Down to the last line, print the entries below exactly, and keep every picture out of the copy.

--- EXERCISE MATERIAL ---

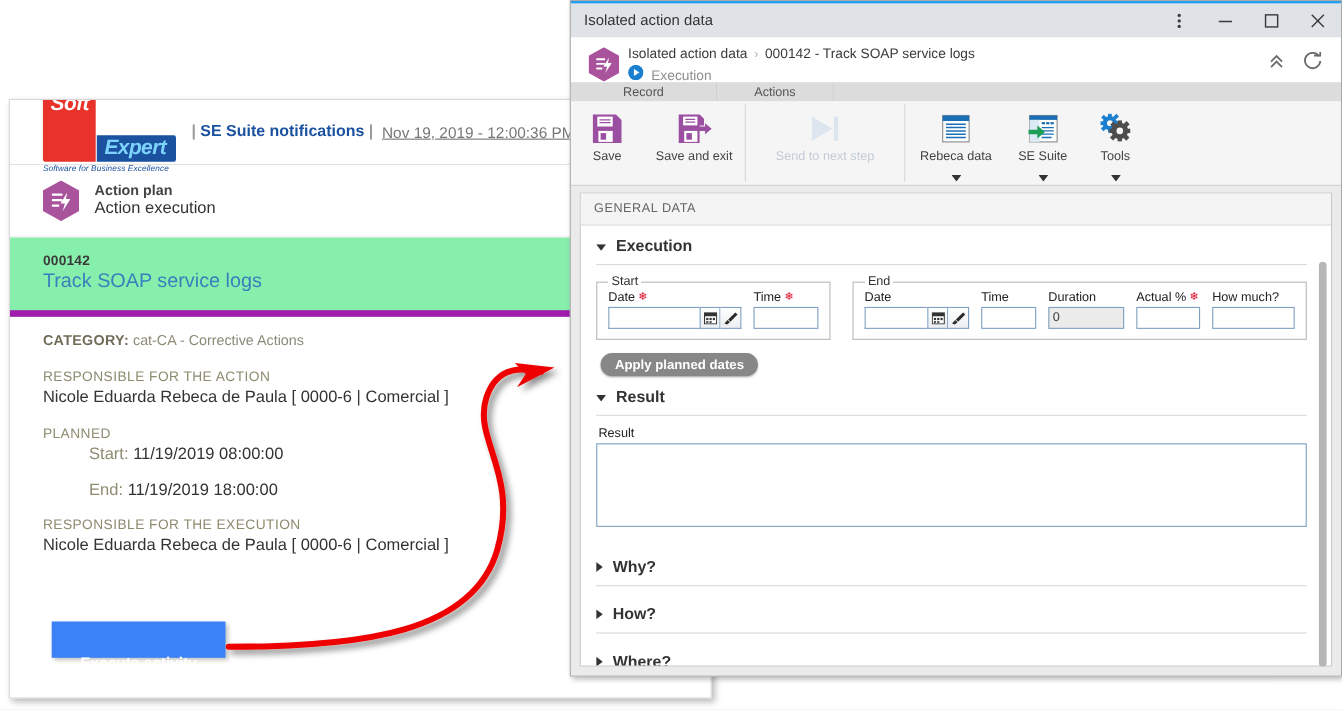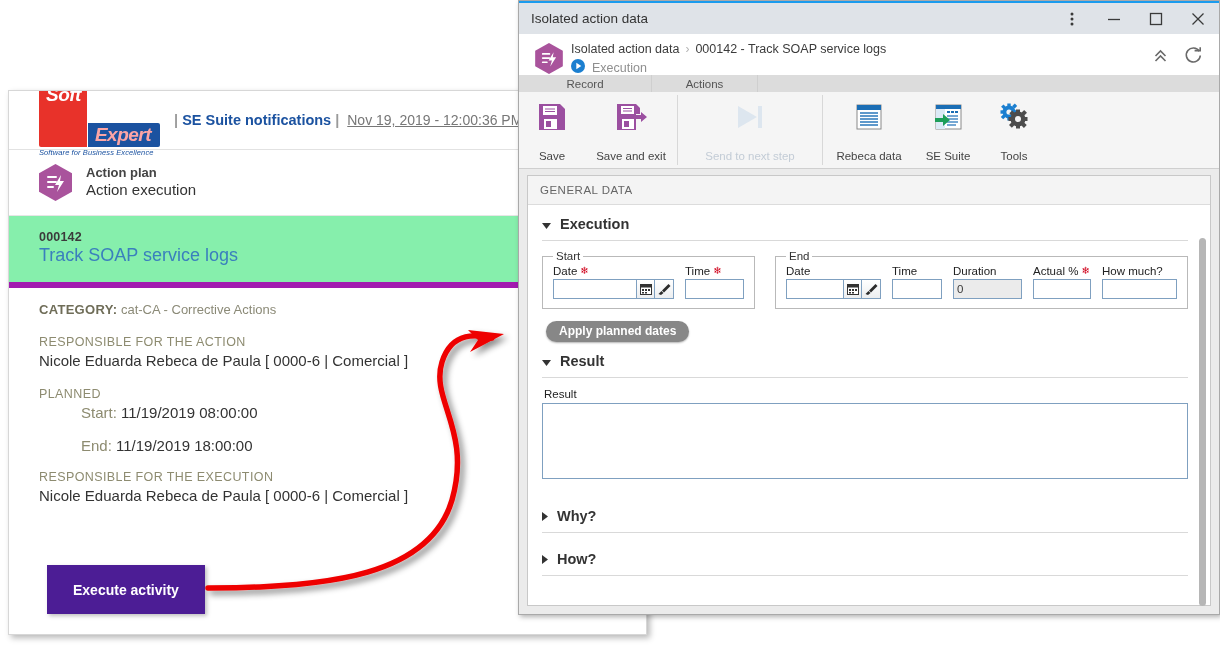--- a/index.html
+++ b/index.html
@@ -31,7 +31,7 @@
     border-radius:2px 0 0 2px;
   }
   .se-expert{
-    background:#1b52a0;color:#fca5a5;font-weight:bold;font-style:italic;
+    background:#1b52a0;color:#7dd3fc;font-weight:bold;font-style:italic;
     font-size:19px;padding:2px 9px 3px 7px;letter-spacing:-.5px;
     font-family:"Liberation Sans",sans-serif;margin-left:1px;
     border-radius:0 2px 2px 0;

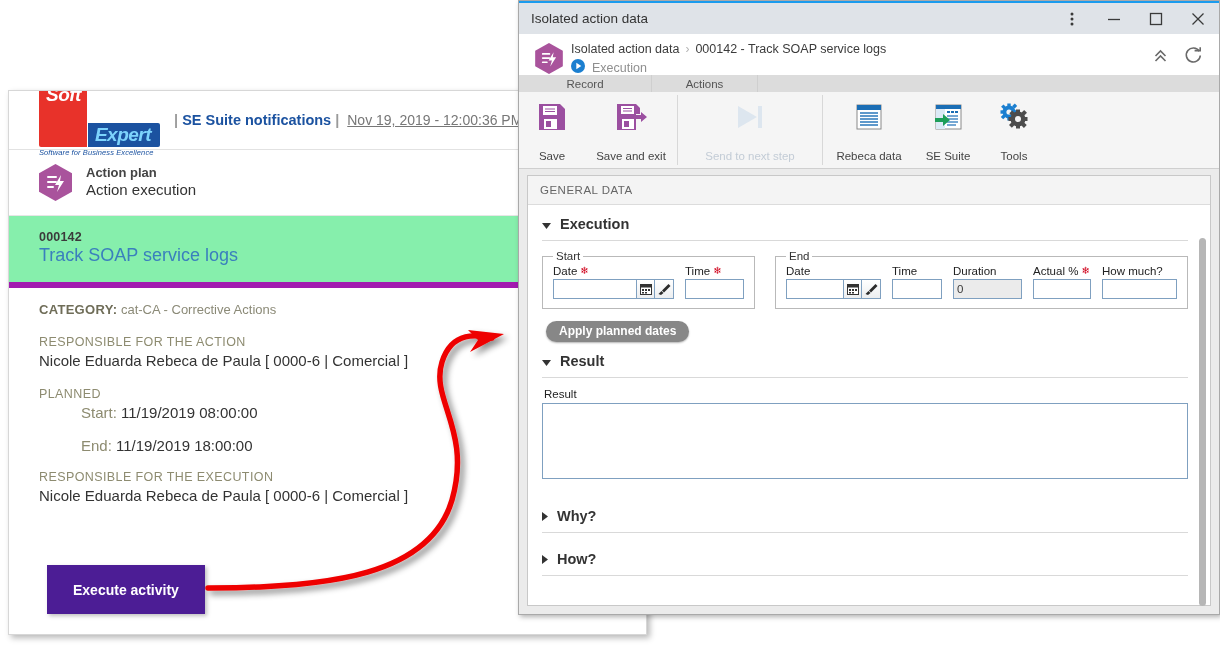--- a/index.html
+++ b/index.html
@@ -138,7 +138,7 @@
   }
   .rbn-btn.wide{width:92px;}
   .rbn-ico{height:38px;display:flex;align-items:center;justify-content:center;}
-  .rbn-lbl{font-size:11.5px;color:#444;text-align:center;line-height:1.15;margin-top:14px;white-space:nowrap;}
+  .rbn-lbl{font-size:11.5px;color:#444;text-align:center;line-height:1.15;margin-top:0;white-space:nowrap;}
   .rbn-btn.disabled .rbn-lbl{color:#c3ccd6;}
   .rbn-caret{margin-top:3px;}
 

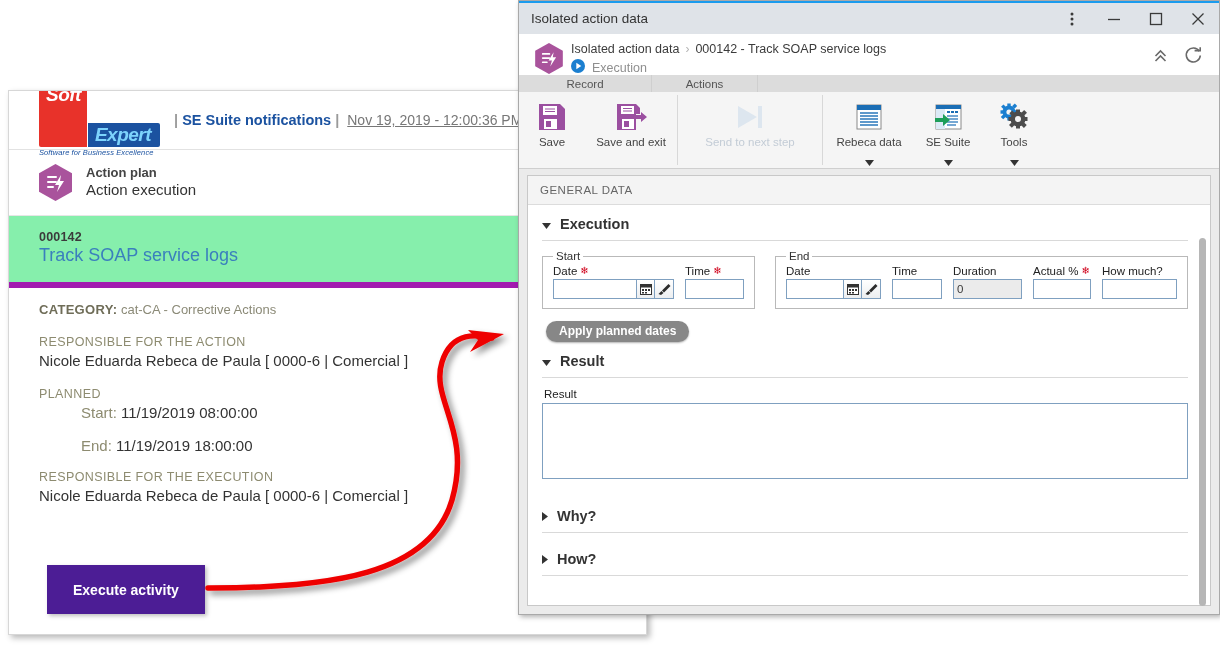--- a/index.html
+++ b/index.html
@@ -77,9 +77,9 @@
 
   .np-btn{
     position:absolute;left:47px;top:565px;
-    background:#4c1d95;color:#fff;border:none;
+    background:#3b82f6;color:#fff;border:none;
     font-size:14px;font-weight:bold;font-family:"Liberation Sans",sans-serif;
-    padding:4px 26px;height:49px;line-height:43px;cursor:pointer;
+    padding:16px 26px;height:33px;line-height:43px;cursor:pointer;
     box-shadow:2px 2px 4px rgba(0,0,0,.25);
   }
 

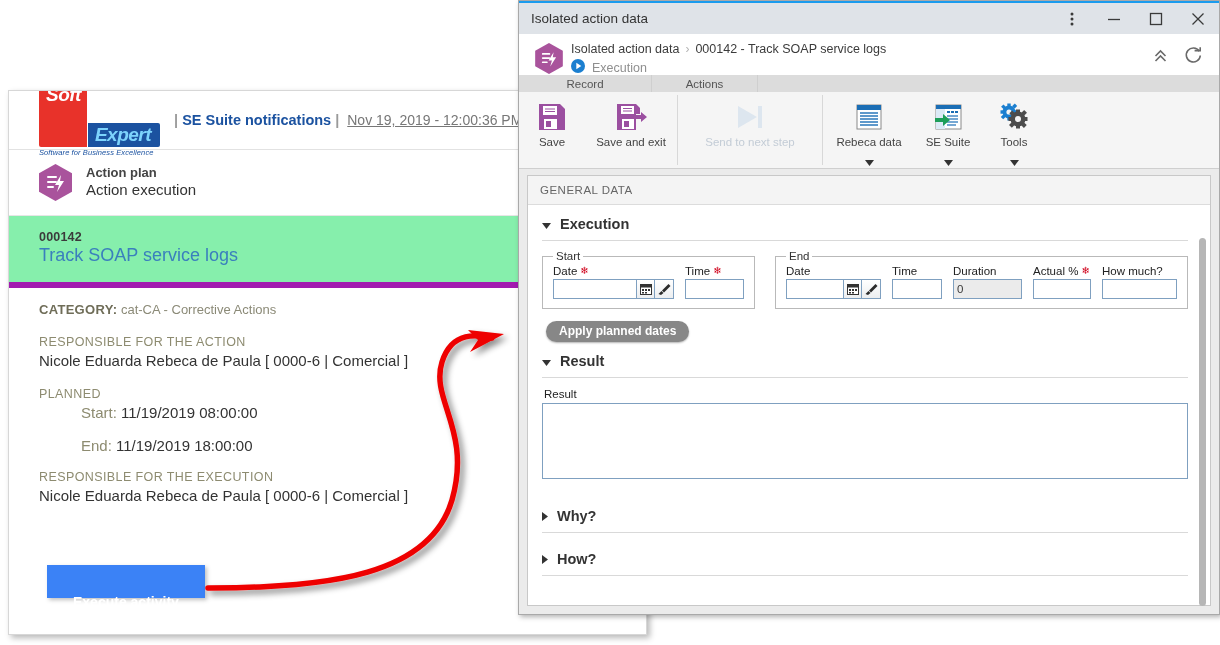--- a/index.html
+++ b/index.html
@@ -655,6 +655,14 @@
         <div class="sec-rule"></div>
 
         
+        <div class="sec-head collapsed-sec" style="margin-top:7px">
+          <span>
+            <svg width="6" height="9" viewBox="0 0 6 9">
+                <polygon points="0,0 6,4.5 0,9" fill="#333"></polygon>
+              </svg>
+          </span>
+          <span class="sec-title">Where?</span>
+        </div>
         
 
       </div>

---

WRITTEN RESPONSE:
--- a/index.html
+++ b/index.html
@@ -31,7 +31,7 @@
     border-radius:2px 0 0 2px;
   }
   .se-expert{
-    background:#1b52a0;color:#fca5a5;font-weight:bold;font-style:italic;
+    background:#1b52a0;color:#7dd3fc;font-weight:bold;font-style:italic;
     font-size:19px;padding:2px 9px 3px 7px;letter-spacing:-.5px;
     font-family:"Liberation Sans",sans-serif;margin-left:1px;
     border-radius:0 2px 2px 0;

--- a/index.html
+++ b/index.html
@@ -138,7 +138,7 @@
   }
   .rbn-btn.wide{width:92px;}
   .rbn-ico{height:38px;display:flex;align-items:center;justify-content:center;}
-  .rbn-lbl{font-size:11.5px;color:#444;text-align:center;line-height:1.15;margin-top:14px;white-space:nowrap;}
+  .rbn-lbl{font-size:11.5px;color:#444;text-align:center;line-height:1.15;margin-top:0;white-space:nowrap;}
   .rbn-btn.disabled .rbn-lbl{color:#c3ccd6;}
   .rbn-caret{margin-top:3px;}
 

--- a/index.html
+++ b/index.html
@@ -77,9 +77,9 @@
 
   .np-btn{
     position:absolute;left:47px;top:565px;
-    background:#4c1d95;color:#fff;border:none;
+    background:#3b82f6;color:#fff;border:none;
     font-size:14px;font-weight:bold;font-family:"Liberation Sans",sans-serif;
-    padding:4px 26px;height:49px;line-height:43px;cursor:pointer;
+    padding:16px 26px;height:33px;line-height:43px;cursor:pointer;
     box-shadow:2px 2px 4px rgba(0,0,0,.25);
   }
 

--- a/index.html
+++ b/index.html
@@ -655,6 +655,14 @@
         <div class="sec-rule"></div>
 
         
+        <div class="sec-head collapsed-sec" style="margin-top:7px">
+          <span>
+            <svg width="6" height="9" viewBox="0 0 6 9">
+                <polygon points="0,0 6,4.5 0,9" fill="#333"></polygon>
+              </svg>
+          </span>
+          <span class="sec-title">Where?</span>
+        </div>
         
 
       </div>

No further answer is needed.